### Source records ###

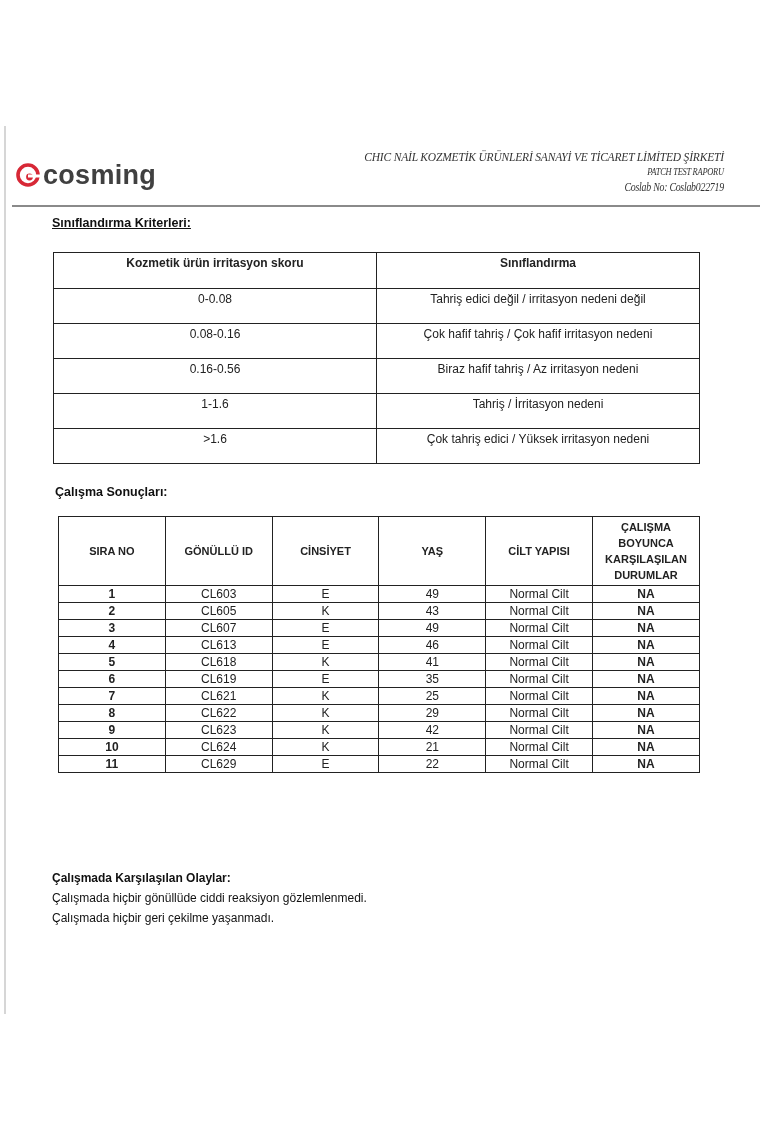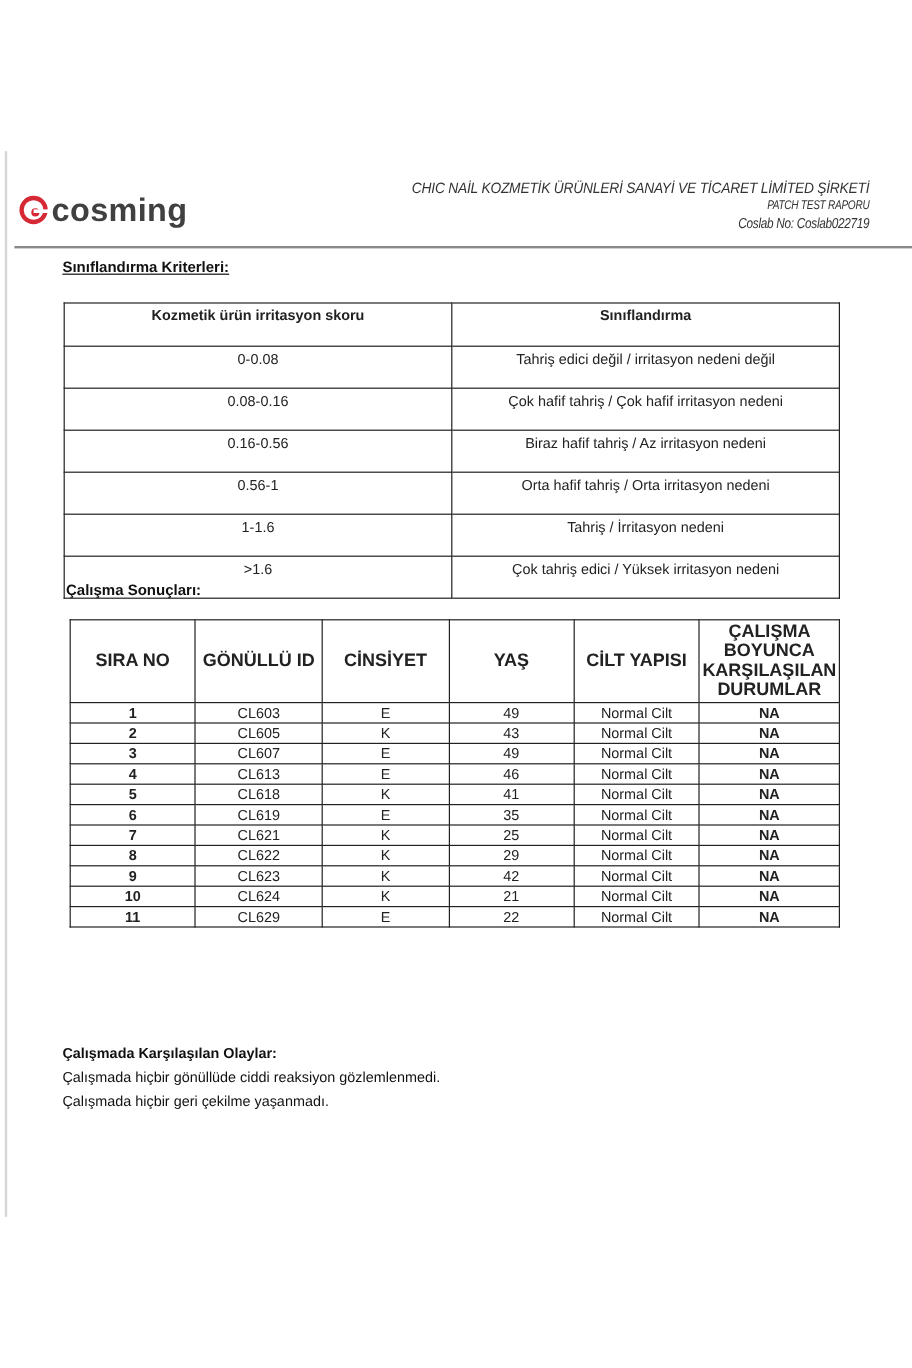--- a/index.html
+++ b/index.html
@@ -13,7 +13,7 @@
     .logo-text { color: #404040; font-weight: bold; font-size: 27px; letter-spacing: 0.3px; line-height: 30px; }
 
     .company { position: absolute; right: 36px; top: 150px; text-align: right;
-               font-family: Liberation Sans, sans-serif; font-style: italic; color: #333; }
+               font-family: Liberation Serif, serif; font-style: italic; color: #333; }
     .company .name { font-size: 12.5px; letter-spacing: -0.2px; transform: scaleX(0.92); transform-origin: right; }
     .company .sub  { font-size: 10.5px; letter-spacing: -0.3px; transform: scaleX(0.8); transform-origin: right; line-height: 14px; }
     .company .ref  { font-size: 12px; letter-spacing: -0.3px; transform: scaleX(0.82); transform-origin: right; line-height: 16px; }

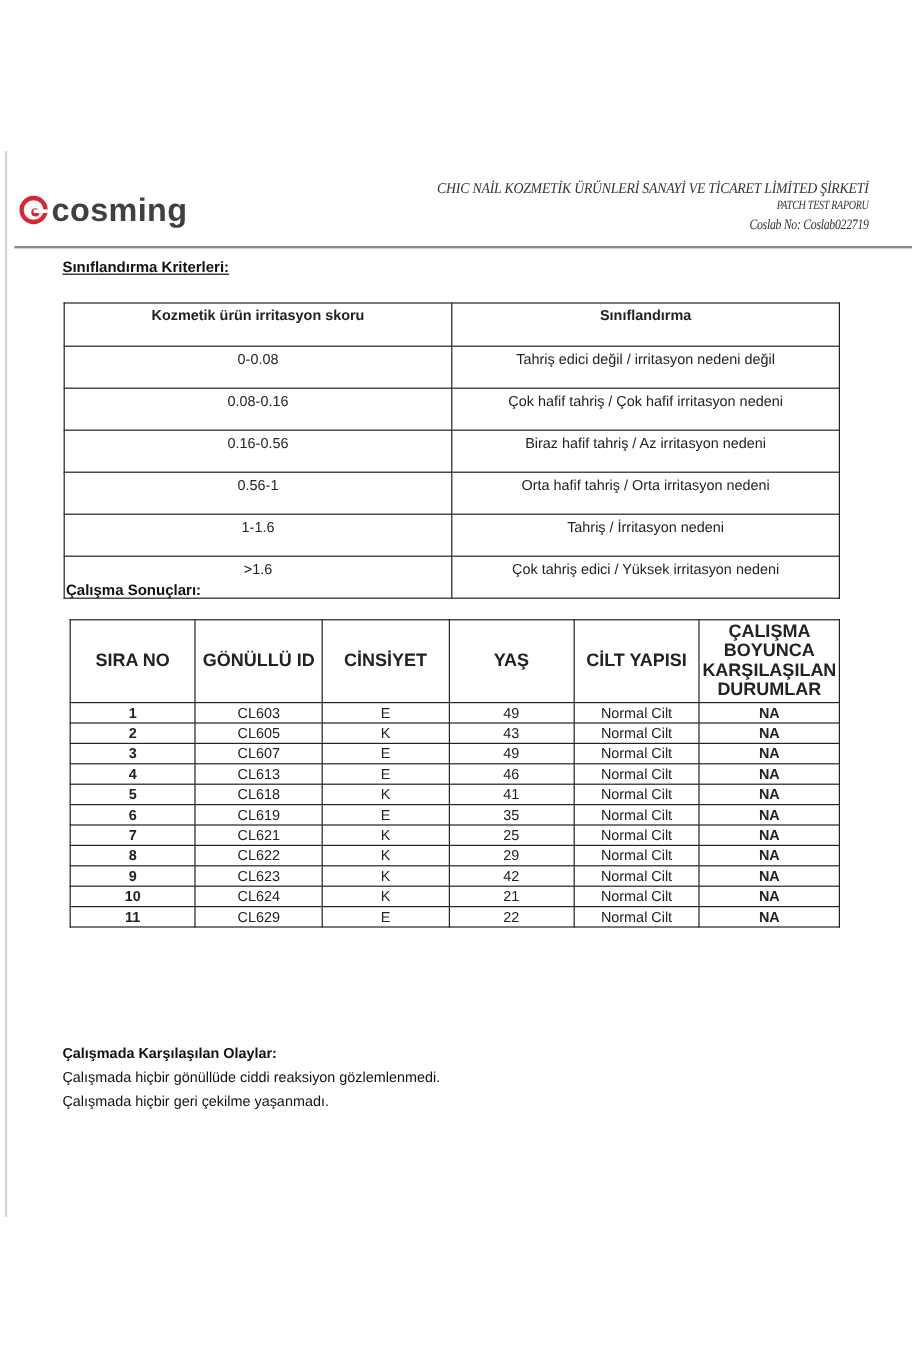--- a/index.html
+++ b/index.html
@@ -90,10 +90,6 @@
         <td>Biraz hafif tahriş / Az irritasyon nedeni</td>
       </tr>
     <tr>
-        <td>0.56-1</td>
-        <td>Orta hafif tahriş / Orta irritasyon nedeni</td>
-      </tr>
-    <tr>
         <td>1-1.6</td>
         <td>Tahriş / İrritasyon nedeni</td>
       </tr>

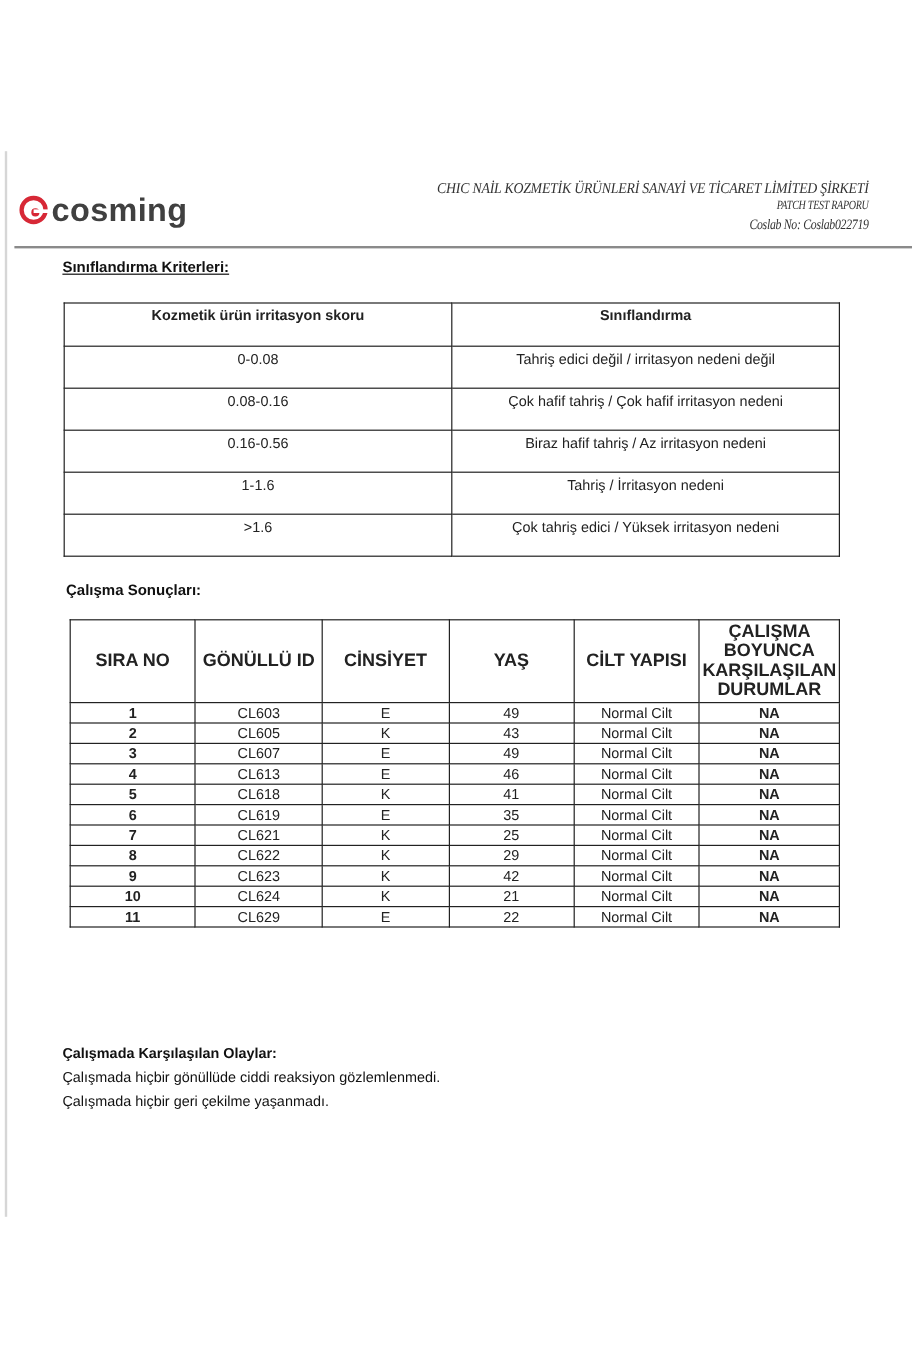--- a/index.html
+++ b/index.html
@@ -31,7 +31,7 @@
     .crit col.c1 { width: 319px; } .crit col.c2 { width: 319px; }
 
     .res { left: 58px; top: 516px; width: 642px; }
-    .res th { font-size: 15px; font-weight: bold; height: 68px; line-height: 16px; padding: 0 2px; }
+    .res th { font-size: 11px; font-weight: bold; height: 68px; line-height: 16px; padding: 0 2px; }
     .res td { font-size: 12px; height: 16px; line-height: 16px; padding: 0; }
     .res td.no { font-weight: bold; }
     .res td.na { font-weight: bold; }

###

Print out every entry above without changing a word, and leave out the pictures.

-- Output for this task --
--- a/index.html
+++ b/index.html
@@ -13,7 +13,7 @@
     .logo-text { color: #404040; font-weight: bold; font-size: 27px; letter-spacing: 0.3px; line-height: 30px; }
 
     .company { position: absolute; right: 36px; top: 150px; text-align: right;
-               font-family: Liberation Sans, sans-serif; font-style: italic; color: #333; }
+               font-family: Liberation Serif, serif; font-style: italic; color: #333; }
     .company .name { font-size: 12.5px; letter-spacing: -0.2px; transform: scaleX(0.92); transform-origin: right; }
     .company .sub  { font-size: 10.5px; letter-spacing: -0.3px; transform: scaleX(0.8); transform-origin: right; line-height: 14px; }
     .company .ref  { font-size: 12px; letter-spacing: -0.3px; transform: scaleX(0.82); transform-origin: right; line-height: 16px; }

--- a/index.html
+++ b/index.html
@@ -90,10 +90,6 @@
         <td>Biraz hafif tahriş / Az irritasyon nedeni</td>
       </tr>
     <tr>
-        <td>0.56-1</td>
-        <td>Orta hafif tahriş / Orta irritasyon nedeni</td>
-      </tr>
-    <tr>
         <td>1-1.6</td>
         <td>Tahriş / İrritasyon nedeni</td>
       </tr>

--- a/index.html
+++ b/index.html
@@ -31,7 +31,7 @@
     .crit col.c1 { width: 319px; } .crit col.c2 { width: 319px; }
 
     .res { left: 58px; top: 516px; width: 642px; }
-    .res th { font-size: 15px; font-weight: bold; height: 68px; line-height: 16px; padding: 0 2px; }
+    .res th { font-size: 11px; font-weight: bold; height: 68px; line-height: 16px; padding: 0 2px; }
     .res td { font-size: 12px; height: 16px; line-height: 16px; padding: 0; }
     .res td.no { font-weight: bold; }
     .res td.na { font-weight: bold; }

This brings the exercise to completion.